RECORDS FOR THIS EXERCISE.
--------------------------------
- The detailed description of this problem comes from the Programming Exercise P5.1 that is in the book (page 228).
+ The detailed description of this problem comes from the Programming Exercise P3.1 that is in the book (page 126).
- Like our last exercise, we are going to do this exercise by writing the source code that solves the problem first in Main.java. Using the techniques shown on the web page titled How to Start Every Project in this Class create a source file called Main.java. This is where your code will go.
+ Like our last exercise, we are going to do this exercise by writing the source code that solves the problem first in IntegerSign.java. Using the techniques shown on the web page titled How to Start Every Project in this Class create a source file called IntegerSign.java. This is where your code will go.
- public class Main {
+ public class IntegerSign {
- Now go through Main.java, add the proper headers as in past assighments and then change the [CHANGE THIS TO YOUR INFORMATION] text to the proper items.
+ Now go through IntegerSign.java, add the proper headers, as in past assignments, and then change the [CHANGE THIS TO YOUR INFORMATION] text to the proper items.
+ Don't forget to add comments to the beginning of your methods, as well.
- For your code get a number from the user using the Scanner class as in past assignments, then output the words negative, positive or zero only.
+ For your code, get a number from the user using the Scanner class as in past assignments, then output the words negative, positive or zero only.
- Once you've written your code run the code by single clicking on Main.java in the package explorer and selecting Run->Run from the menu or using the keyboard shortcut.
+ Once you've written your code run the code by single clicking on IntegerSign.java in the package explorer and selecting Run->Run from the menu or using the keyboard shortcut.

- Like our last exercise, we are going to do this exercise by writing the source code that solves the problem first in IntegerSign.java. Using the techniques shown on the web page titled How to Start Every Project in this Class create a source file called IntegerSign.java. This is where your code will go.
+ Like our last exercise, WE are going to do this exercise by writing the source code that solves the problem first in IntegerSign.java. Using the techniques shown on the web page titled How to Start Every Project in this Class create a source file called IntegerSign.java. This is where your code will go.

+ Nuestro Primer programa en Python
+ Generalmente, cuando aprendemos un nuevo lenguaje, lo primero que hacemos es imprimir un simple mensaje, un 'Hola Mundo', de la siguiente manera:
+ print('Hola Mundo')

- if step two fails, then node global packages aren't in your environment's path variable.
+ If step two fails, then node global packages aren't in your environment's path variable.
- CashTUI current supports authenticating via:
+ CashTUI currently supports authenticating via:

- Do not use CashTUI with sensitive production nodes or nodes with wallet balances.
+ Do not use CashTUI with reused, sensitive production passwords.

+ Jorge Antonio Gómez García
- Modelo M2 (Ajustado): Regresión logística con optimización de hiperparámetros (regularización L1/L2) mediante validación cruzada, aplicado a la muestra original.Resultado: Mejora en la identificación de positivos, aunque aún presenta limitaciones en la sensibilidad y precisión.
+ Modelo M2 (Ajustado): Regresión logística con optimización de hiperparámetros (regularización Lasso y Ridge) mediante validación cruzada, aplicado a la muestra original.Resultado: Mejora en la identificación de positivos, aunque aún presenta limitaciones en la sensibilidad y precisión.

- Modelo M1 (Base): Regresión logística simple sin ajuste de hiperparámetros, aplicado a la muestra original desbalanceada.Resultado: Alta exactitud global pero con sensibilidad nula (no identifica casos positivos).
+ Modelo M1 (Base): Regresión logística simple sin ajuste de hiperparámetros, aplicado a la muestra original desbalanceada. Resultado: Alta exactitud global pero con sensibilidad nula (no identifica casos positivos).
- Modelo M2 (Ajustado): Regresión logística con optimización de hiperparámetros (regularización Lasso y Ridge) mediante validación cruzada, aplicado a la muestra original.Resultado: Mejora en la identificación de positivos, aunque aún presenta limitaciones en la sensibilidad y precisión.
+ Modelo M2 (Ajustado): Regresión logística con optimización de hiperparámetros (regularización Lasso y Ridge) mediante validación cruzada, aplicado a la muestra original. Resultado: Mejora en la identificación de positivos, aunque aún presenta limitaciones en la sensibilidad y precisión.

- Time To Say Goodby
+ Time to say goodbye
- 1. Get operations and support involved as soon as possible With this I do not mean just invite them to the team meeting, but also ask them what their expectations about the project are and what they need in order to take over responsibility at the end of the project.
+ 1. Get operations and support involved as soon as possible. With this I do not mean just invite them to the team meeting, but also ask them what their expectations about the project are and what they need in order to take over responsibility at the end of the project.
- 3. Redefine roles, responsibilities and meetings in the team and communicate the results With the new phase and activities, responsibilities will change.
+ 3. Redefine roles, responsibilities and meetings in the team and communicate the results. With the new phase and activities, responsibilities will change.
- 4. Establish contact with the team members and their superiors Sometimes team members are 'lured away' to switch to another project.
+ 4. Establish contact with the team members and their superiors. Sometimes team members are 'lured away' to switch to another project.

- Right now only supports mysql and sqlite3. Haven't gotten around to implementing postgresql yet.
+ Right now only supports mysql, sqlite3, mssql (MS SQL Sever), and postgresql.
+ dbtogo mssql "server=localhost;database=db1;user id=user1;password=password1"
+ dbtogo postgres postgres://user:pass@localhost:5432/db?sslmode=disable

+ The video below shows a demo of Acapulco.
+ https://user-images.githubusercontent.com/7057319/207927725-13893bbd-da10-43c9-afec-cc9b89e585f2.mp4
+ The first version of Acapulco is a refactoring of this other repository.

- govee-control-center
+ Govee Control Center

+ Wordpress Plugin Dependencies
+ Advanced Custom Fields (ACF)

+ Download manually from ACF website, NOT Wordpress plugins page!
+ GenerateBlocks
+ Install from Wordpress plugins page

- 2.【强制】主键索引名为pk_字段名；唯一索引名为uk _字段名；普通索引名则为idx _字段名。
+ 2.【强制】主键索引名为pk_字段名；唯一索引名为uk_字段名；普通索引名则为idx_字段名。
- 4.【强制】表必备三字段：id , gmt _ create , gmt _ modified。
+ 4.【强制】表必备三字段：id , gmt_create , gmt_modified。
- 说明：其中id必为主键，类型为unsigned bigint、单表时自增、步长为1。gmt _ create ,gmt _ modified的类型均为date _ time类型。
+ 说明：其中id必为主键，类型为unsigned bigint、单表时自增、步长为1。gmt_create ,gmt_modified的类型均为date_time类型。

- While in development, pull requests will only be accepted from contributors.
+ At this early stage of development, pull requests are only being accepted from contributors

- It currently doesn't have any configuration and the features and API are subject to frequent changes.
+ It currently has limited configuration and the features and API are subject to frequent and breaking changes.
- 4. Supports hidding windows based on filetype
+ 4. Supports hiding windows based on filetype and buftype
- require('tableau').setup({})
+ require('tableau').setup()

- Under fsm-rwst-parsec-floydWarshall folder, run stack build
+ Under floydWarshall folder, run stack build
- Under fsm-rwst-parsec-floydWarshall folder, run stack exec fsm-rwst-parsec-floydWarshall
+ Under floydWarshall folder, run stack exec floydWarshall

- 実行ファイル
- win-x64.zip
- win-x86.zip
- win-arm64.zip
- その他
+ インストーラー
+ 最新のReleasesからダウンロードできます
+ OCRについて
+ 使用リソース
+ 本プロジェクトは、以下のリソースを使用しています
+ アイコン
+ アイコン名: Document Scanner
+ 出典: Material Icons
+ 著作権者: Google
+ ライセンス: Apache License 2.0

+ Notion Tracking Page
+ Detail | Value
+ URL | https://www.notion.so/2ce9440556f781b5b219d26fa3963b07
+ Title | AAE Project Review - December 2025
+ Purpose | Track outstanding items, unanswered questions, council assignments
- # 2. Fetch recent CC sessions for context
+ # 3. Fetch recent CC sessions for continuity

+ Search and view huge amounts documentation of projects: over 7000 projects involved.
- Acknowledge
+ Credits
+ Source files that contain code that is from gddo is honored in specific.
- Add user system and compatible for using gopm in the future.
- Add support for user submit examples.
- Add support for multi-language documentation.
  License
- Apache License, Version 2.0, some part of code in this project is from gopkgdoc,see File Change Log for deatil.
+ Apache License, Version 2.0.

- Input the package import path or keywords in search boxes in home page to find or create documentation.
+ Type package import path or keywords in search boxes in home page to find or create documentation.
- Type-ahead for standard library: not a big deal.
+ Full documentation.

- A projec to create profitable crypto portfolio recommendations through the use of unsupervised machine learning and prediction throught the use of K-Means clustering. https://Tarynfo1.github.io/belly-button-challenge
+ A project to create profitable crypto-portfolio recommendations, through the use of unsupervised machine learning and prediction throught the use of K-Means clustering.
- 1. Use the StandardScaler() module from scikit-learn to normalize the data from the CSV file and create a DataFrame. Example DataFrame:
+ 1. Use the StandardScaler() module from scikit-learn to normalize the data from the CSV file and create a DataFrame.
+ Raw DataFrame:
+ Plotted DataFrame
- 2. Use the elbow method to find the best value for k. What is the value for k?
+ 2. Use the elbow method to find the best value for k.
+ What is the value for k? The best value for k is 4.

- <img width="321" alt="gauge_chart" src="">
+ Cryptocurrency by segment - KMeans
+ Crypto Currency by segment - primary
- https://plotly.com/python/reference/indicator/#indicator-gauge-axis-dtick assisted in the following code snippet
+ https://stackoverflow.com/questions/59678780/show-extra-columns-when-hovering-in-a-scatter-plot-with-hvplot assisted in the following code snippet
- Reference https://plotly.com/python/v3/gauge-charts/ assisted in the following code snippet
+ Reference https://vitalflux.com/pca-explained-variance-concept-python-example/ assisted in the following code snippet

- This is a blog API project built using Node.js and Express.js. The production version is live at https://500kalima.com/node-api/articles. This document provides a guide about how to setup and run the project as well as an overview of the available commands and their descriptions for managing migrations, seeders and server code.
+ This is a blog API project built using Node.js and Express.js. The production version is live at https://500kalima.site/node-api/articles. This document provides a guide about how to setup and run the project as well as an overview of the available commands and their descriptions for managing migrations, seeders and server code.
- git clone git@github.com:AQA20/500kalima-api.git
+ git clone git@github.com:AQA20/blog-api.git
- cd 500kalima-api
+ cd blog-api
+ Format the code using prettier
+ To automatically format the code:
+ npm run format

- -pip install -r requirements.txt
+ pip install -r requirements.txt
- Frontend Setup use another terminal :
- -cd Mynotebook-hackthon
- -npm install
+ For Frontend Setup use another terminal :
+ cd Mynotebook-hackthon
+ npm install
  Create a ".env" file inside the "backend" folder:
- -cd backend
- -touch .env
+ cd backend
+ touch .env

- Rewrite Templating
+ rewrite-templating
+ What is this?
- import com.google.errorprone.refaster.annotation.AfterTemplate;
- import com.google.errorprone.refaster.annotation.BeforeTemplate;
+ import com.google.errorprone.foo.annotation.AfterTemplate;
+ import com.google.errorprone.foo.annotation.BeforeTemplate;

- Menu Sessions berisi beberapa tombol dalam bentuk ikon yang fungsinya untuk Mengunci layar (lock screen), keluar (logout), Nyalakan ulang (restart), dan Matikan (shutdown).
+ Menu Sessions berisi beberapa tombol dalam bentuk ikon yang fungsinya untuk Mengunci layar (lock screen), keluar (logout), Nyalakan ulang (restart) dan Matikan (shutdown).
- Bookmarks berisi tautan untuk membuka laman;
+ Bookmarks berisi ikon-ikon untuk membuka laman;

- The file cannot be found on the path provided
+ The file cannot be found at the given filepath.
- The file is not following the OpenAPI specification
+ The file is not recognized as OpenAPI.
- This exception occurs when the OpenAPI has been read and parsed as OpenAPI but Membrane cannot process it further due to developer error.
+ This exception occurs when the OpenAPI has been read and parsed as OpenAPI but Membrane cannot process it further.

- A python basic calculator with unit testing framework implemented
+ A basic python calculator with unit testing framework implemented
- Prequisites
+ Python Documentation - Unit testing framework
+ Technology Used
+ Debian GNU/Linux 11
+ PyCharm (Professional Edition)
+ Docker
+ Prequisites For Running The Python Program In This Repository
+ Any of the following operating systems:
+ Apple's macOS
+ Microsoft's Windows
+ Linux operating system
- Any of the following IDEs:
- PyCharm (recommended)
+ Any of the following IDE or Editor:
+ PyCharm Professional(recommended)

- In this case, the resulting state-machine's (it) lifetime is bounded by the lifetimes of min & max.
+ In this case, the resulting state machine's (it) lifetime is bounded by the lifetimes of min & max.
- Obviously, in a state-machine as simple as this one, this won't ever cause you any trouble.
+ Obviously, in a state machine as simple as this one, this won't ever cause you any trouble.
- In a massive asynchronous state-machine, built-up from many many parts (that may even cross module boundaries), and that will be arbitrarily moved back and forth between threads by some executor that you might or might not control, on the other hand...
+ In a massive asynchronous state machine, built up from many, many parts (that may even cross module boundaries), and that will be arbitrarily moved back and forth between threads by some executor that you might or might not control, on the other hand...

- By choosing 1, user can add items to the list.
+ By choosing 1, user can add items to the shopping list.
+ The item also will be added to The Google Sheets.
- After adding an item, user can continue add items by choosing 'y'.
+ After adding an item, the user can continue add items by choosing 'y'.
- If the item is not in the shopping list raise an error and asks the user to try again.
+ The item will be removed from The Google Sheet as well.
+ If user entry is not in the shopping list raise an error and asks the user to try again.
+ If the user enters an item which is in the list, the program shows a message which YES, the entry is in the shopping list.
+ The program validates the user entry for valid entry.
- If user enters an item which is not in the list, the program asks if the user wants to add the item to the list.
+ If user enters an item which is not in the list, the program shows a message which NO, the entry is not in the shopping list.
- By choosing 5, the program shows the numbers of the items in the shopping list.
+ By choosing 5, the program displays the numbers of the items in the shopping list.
--------------------------------
PROBLEM DETAILS.
Please say how many lines in the entries hold the string "nula". Give only the number.

OUTPUT.
2